* _Problem to work on_
Your copy should hold only the lines from the one with "[949,343,1069,357] [652,376,933,393] v1.17.0-beta" to the one with "[248,1063,298,1079] v1.16, ->", both included, each exactly as it stands below, with no pictures.

** Opening Information shown block **

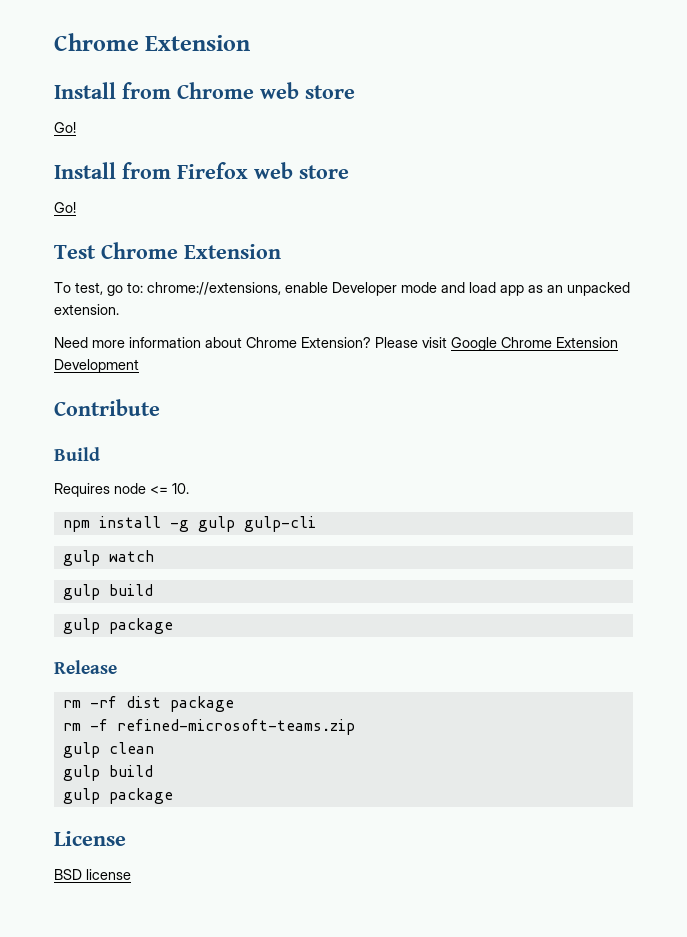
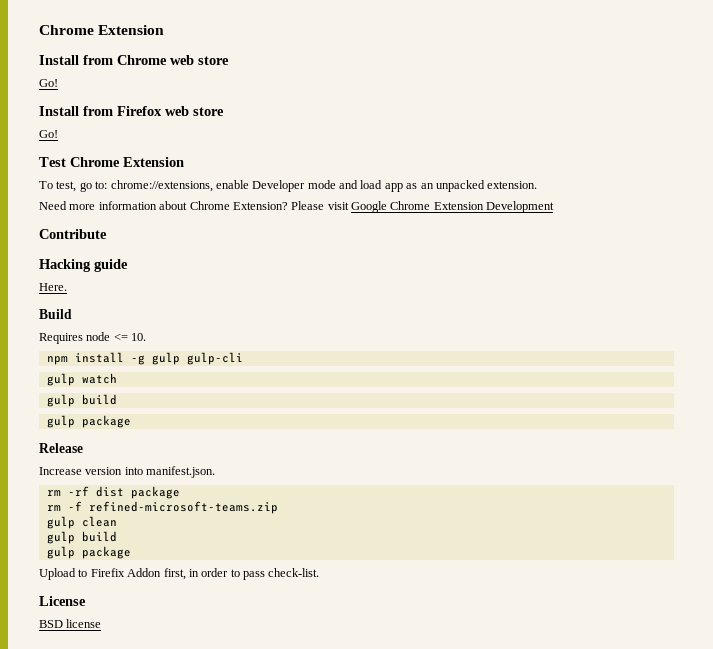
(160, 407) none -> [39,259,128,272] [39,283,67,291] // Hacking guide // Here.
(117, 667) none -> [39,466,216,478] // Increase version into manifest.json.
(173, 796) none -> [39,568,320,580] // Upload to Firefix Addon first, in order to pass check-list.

** Closing Information shown block **
** Opening Information shown block **

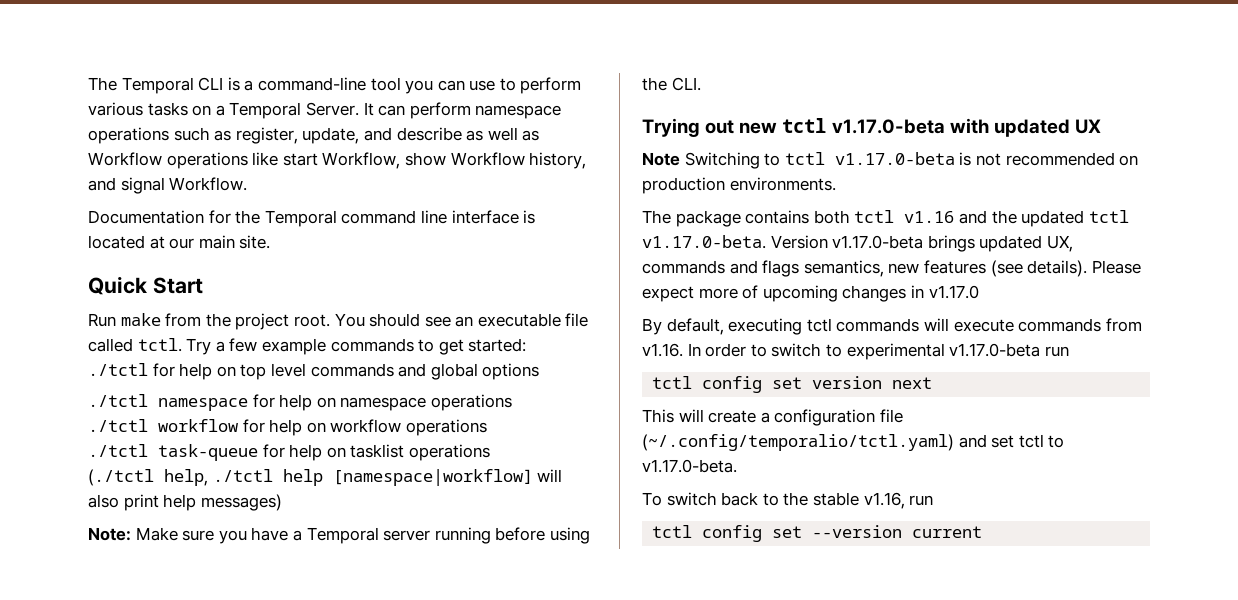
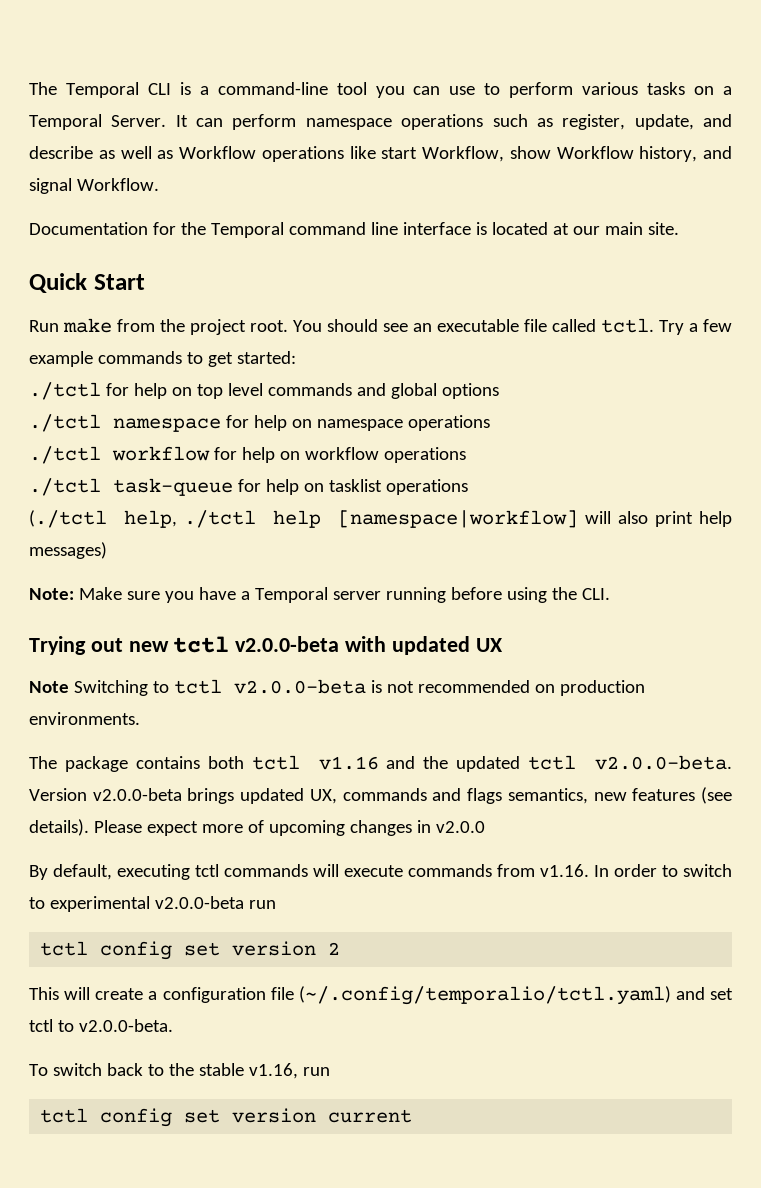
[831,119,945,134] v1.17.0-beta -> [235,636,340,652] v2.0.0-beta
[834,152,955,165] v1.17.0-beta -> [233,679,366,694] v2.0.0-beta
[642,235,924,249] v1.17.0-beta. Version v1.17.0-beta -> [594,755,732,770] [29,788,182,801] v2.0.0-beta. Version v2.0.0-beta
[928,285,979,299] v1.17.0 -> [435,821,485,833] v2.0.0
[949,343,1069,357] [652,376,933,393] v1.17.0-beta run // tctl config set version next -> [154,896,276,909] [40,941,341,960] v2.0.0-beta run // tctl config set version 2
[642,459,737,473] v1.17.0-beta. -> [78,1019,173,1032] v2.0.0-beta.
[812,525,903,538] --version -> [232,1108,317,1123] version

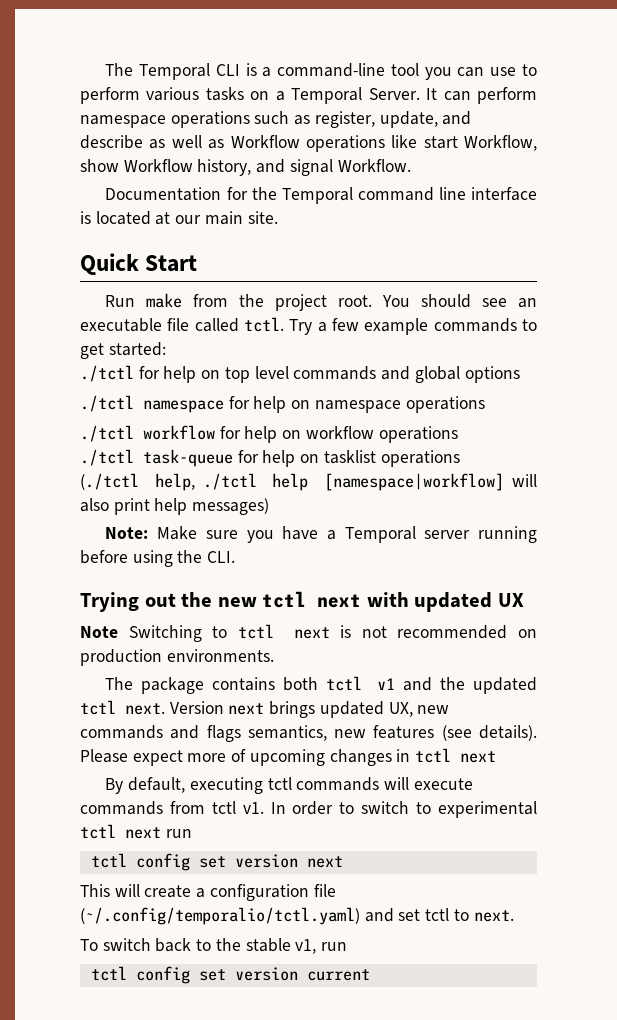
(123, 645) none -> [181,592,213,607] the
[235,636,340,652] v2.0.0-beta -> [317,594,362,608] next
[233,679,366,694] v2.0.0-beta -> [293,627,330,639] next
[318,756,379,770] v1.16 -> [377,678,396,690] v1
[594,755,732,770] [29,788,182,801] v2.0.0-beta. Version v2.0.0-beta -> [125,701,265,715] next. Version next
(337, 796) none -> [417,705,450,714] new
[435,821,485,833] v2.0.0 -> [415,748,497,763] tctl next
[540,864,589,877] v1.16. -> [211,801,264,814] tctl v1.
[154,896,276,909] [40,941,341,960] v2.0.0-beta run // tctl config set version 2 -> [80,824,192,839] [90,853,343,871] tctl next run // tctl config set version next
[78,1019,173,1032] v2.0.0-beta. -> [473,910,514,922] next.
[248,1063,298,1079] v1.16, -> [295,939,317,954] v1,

** Closing Information shown block **
** Opening Information shown block **

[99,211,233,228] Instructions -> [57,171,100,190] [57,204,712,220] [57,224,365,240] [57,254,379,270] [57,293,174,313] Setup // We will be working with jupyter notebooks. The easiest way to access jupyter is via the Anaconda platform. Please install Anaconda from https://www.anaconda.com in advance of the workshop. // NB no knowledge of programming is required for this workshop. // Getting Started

** Closing Information shown block **

* _Solution to this problem_
[949,343,1069,357] [652,376,933,393] v1.17.0-beta run // tctl config set version next -> [154,896,276,909] [40,941,341,960] v2.0.0-beta run // tctl config set version 2
[642,459,737,473] v1.17.0-beta. -> [78,1019,173,1032] v2.0.0-beta.
[812,525,903,538] --version -> [232,1108,317,1123] version

(123, 645) none -> [181,592,213,607] the
[235,636,340,652] v2.0.0-beta -> [317,594,362,608] next
[233,679,366,694] v2.0.0-beta -> [293,627,330,639] next
[318,756,379,770] v1.16 -> [377,678,396,690] v1
[594,755,732,770] [29,788,182,801] v2.0.0-beta. Version v2.0.0-beta -> [125,701,265,715] next. Version next
(337, 796) none -> [417,705,450,714] new
[435,821,485,833] v2.0.0 -> [415,748,497,763] tctl next
[540,864,589,877] v1.16. -> [211,801,264,814] tctl v1.
[154,896,276,909] [40,941,341,960] v2.0.0-beta run // tctl config set version 2 -> [80,824,192,839] [90,853,343,871] tctl next run // tctl config set version next
[78,1019,173,1032] v2.0.0-beta. -> [473,910,514,922] next.
[248,1063,298,1079] v1.16, -> [295,939,317,954] v1,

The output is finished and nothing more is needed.